Giró la cabeza, miró a Greg Jensen con confusión y preguntó:
—¿Tú también entiendes de Feng Shui?
—Un poco —respondió Greg Jensen.
La actitud despreocupada de Greg Jensen irritó a Randy Locke, quien lo escudriñó con una mirada crítica y dijo con sorna:
—Los jóvenes de hoy realmente no saben lo que significa la modestia.
Acabo de encontrarme con uno, y ahora aquí hay otro —comentó Randy Locke.
Bradley Ford sonrió amargamente por dentro; quería decirle a su tío que la persona con la que se había encontrado era en realidad la misma.
Greg Jensen frunció el ceño, y las palabras que estaba a punto de decir se tragaron de vuelta.
Sintió que, con la actitud de Randy Locke, no necesitaba su propio consejo; después de todo, si el Yin Sha podría ser disipado o no no tenía nada que ver con él.

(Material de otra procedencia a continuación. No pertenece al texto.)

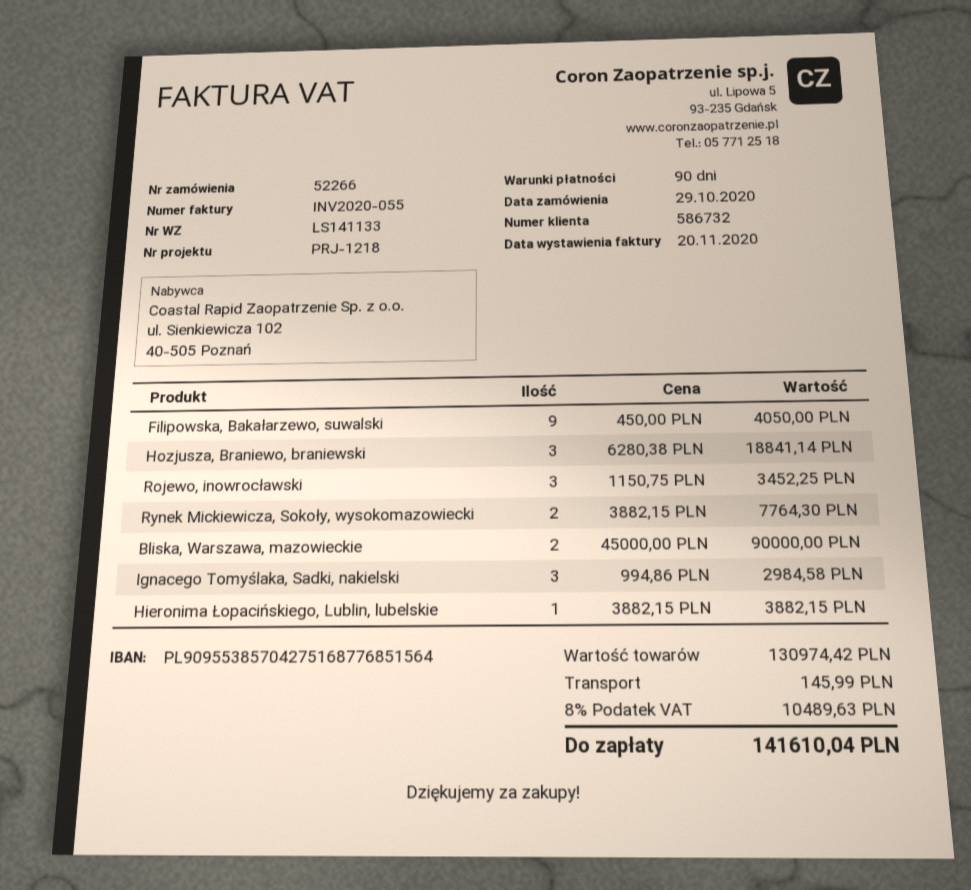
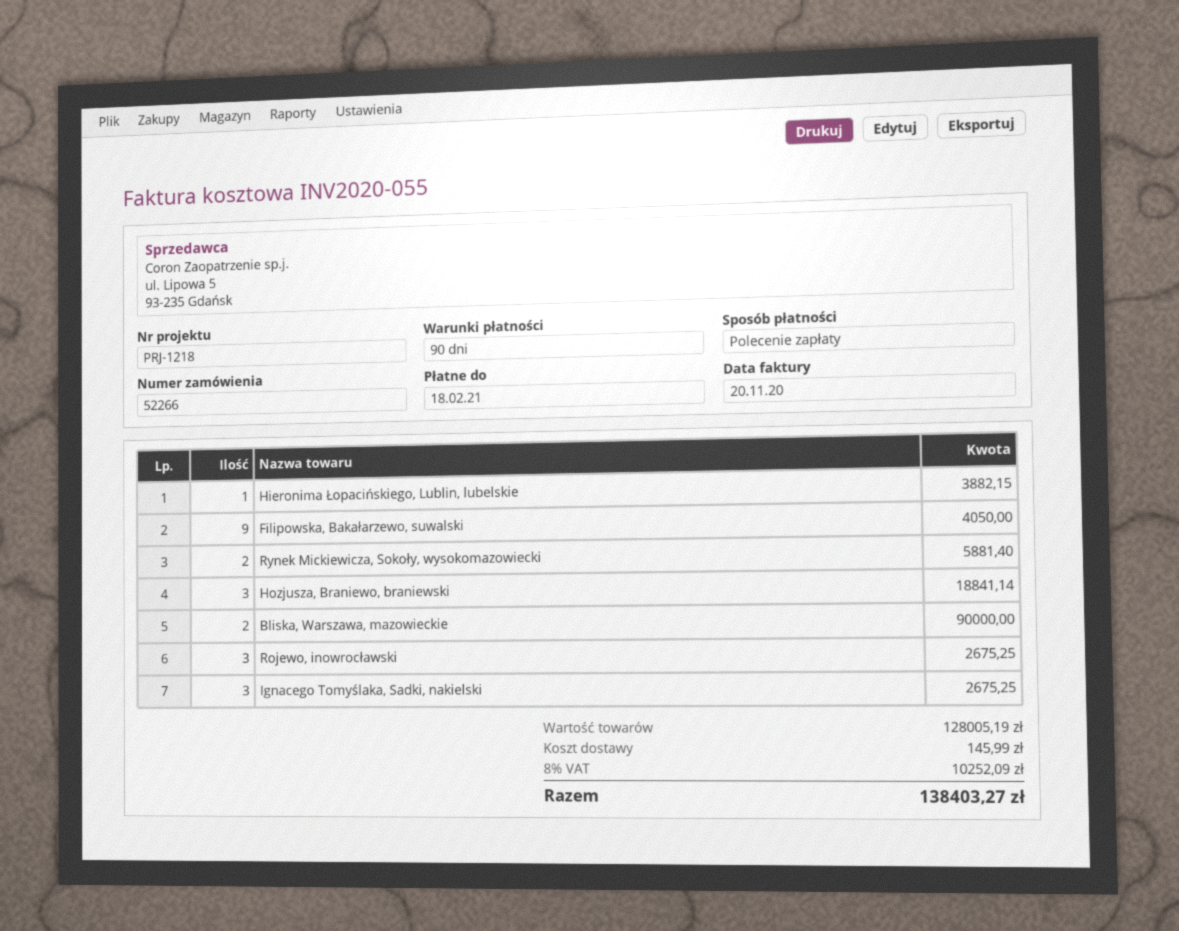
Rojewo, inowrocławski: 3 for 3452.25 -> 3 for 2675.25
Rynek Mickiewicza, Sokoły, wysokomazowiecki: 2 for 7764.30 -> 2 for 5881.40
Ignacego Tomyślaka, Sadki, nakielski: 3 for 2984.58 -> 3 for 2675.25
subtotal: 130974.42 -> 128005.19
tax: 8% = 10489.63 -> 8% = 10252.09
total: 141610.04 -> 138403.27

Si no podía ser disuelto, eso sería incluso mejor; podría entonces cultivar por un tiempo más en la cueva llena de Yin Sha.

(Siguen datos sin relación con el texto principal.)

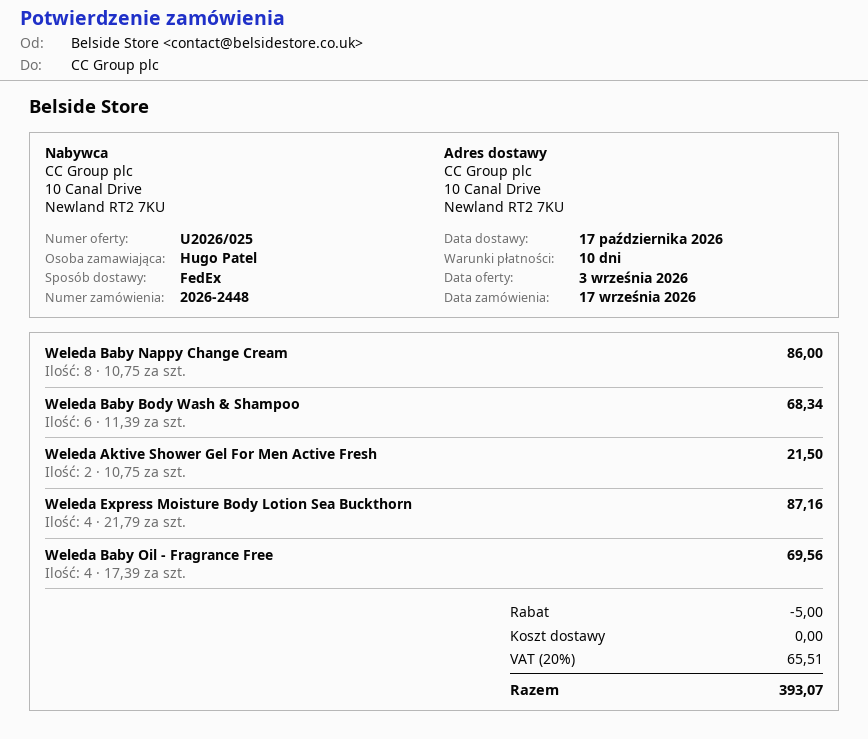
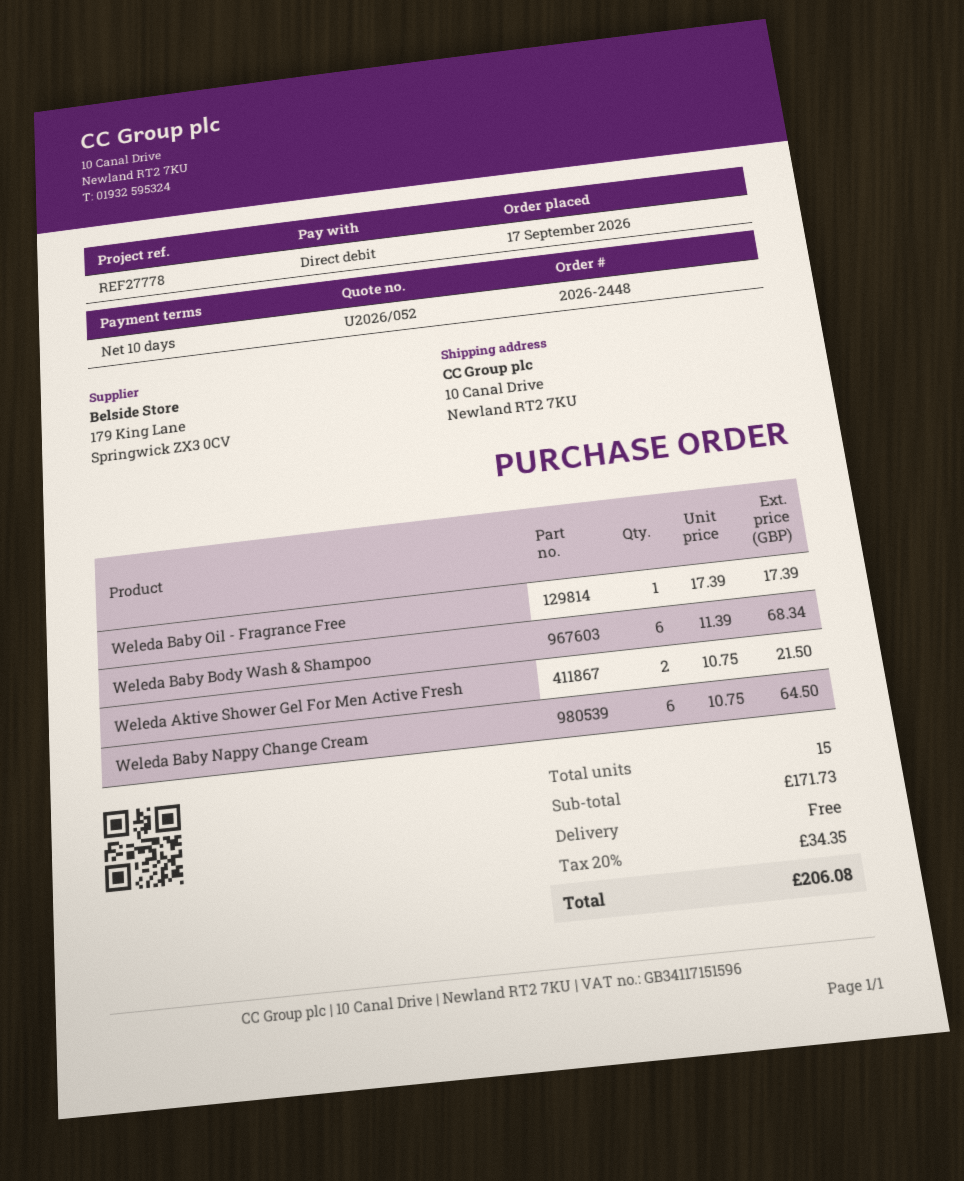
quote number: U2026/025 -> U2026/052
Weleda Baby Nappy Change Cream: 8 x 10.75 = 86.00 -> 6 x 10.75 = 64.50
Weleda Express Moisture Body Lotion Sea Buckthorn: 4 x 21.79 = 87.16 -> none
Weleda Baby Oil - Fragrance Free: 4 x 17.39 = 69.56 -> 1 x 17.39 = 17.39
discount: 5.00 -> none
tax: 20% = 65.51 -> 20% = 34.35
total: 393.07 -> 206.08

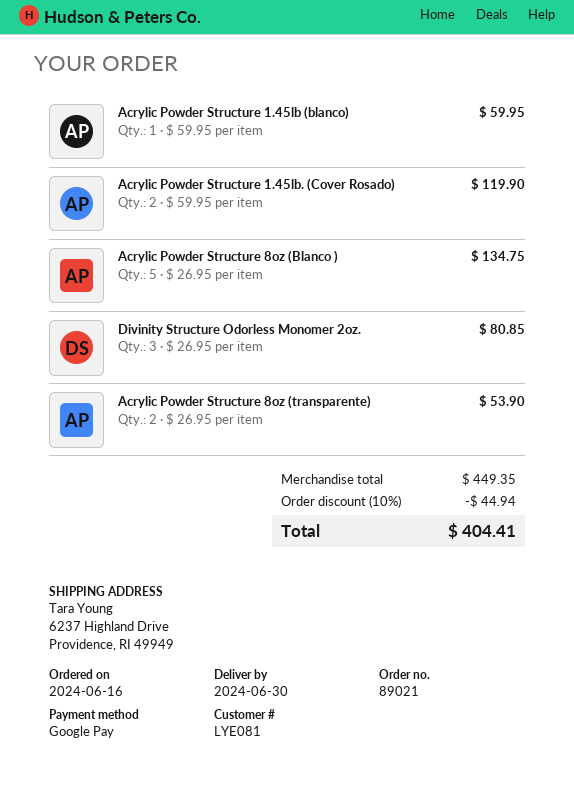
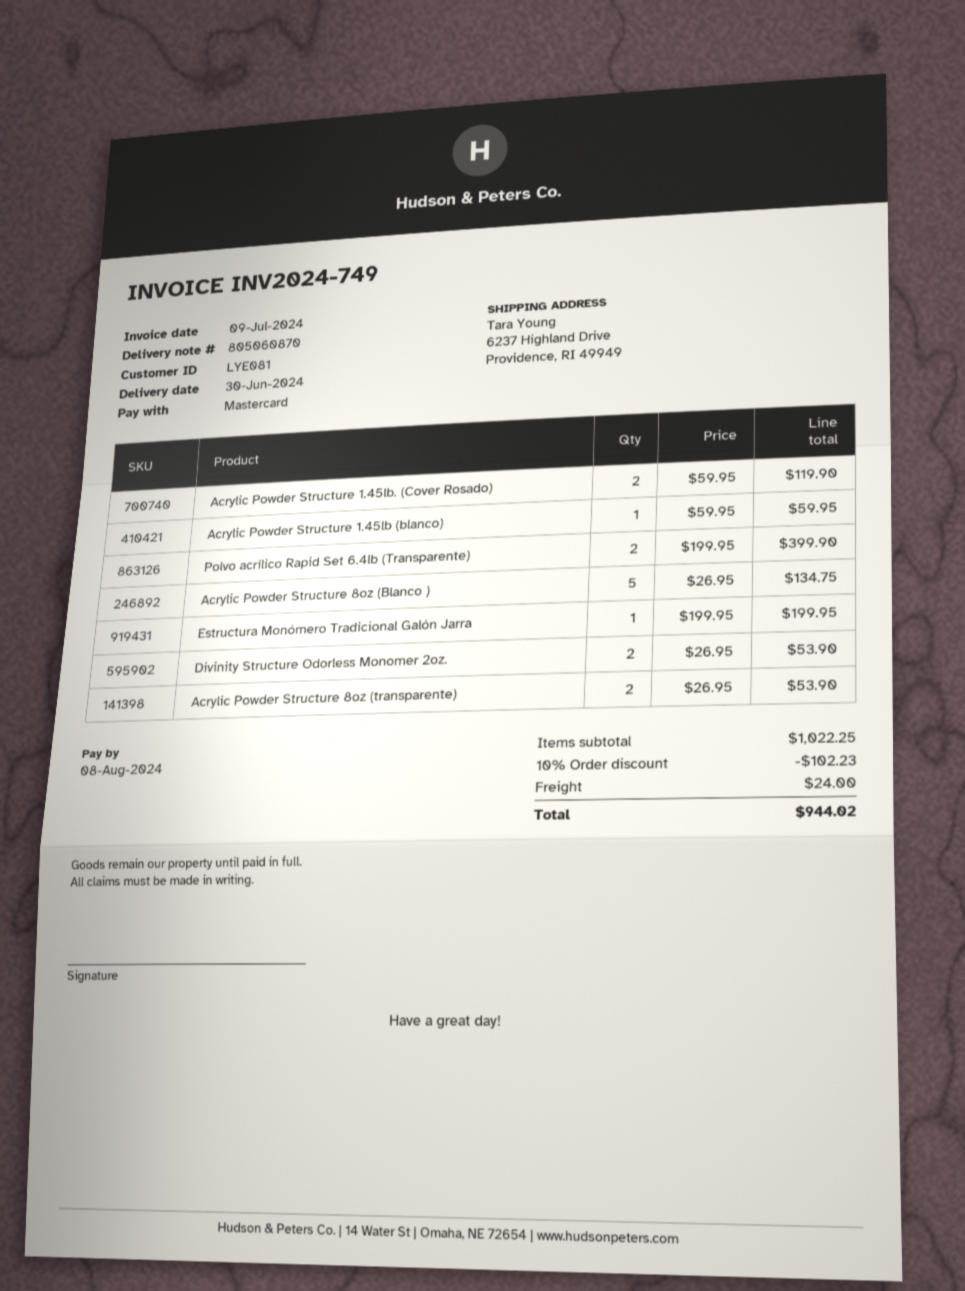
payment method: Google Pay -> Mastercard
Divinity Structure Odorless Monomer 2oz.: 3 x 26.95 = 80.85 -> 2 x 26.95 = 53.90
Polvo acrílico Rapid Set 6.4lb (Transparente): none -> 2 x 199.95 = 399.90
Estructura Monómero Tradicional Galón Jarra: none -> 1 x 199.95 = 199.95
subtotal: 449.35 -> 1022.25
discount: 10% = 44.94 -> 10% = 102.23
shipping: none -> 24.00
total: 404.41 -> 944.02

Al ver que Greg Jensen no hablaba, la actitud de Randy Locke se volvió aún más arrogante, adoptando la postura de un anciano para comenzar a darle una lección.
—Tío —interrumpió Bradley Ford.
—¡Aún no he terminado de hablar!
—lo detuvo Randy Locke con un gesto.
Miró a Greg Jensen y dijo:
—Chico, no te ofendas, pero ¿tu maestro no te enseñó a escuchar más y hablar menos cuando tus habilidades no están a la altura?
Greg Jensen frunció el ceño como si no hubiera escuchado, luego se giró hacia Bradley Ford y dijo:
—Bien, me voy, recuerda mis palabras.
—Eh, está bien —Bradley Ford inicialmente se sobresaltó, luego se dio cuenta de que lo que Greg Jensen quería decir era que debería tratar de permanecer fuera de la cueva tanto como fuera posible.
Después de despedir a Greg Jensen, Randy Locke preguntó con curiosidad:
—¿Qué te dijo?
Bradley Ford también estaba irritándose un poco:
—Solo un pequeño asunto privado.
Era evidente que Randy Locke no le creía, pero dado que Bradley Ford lo había dicho de esa manera, no sería apropiado para él presionar más.
En su lugar, preguntó:
—¿Qué hace ese tipo?
Tiene bastante carácter.
Solo le dije un par de palabras.
Bradley Ford suspiró internamente, sin saber qué decir.
…
Después de salir del lugar de los Ford, Greg Jensen regresó a la villa de la familia Simmons.
—Señora Ying, ¿está Amelia aquí?
—Señor Jensen, has vuelto —La niñera señora Ying salió, sonriente—.
Amelia salió de compras con su prima; deberían volver pronto.
Por favor, tome asiento.
—Mm, prépareme una taza de té.
—Por supuesto, señor Jensen.
Greg Jensen se recostó en el sofá y sacó su teléfono para revisar los informes recientes de varias compañías.
No mucho después, la señora Ying vino con una tetera, le sirvió una taza a Greg Jensen y preguntó con una sonrisa:
—Señor Jensen, ¿qué le gustaría cenar esta noche?
Al mirar su reloj, Greg Jensen se dio cuenta de que casi era la hora de la cena:
—Tú decides, estoy bien con cualquier cosa.
—Está bien.
La señora Ying iba a hablar cuando de repente se escucharon pasos y el sonido de dos chicas charlando desde afuera.
—Señor Jensen, has vuelto.
Al ver a Greg Jensen, Amelia Simmons, como una golondrina que regresa a su nido, dejó caer sus bolsas de compras y se lanzó a los brazos de Greg Jensen, luego envolvió sus piernas alrededor de su cintura y preguntó riendo:
—¿Dónde has estado todos estos días, por qué apenas regresas ahora?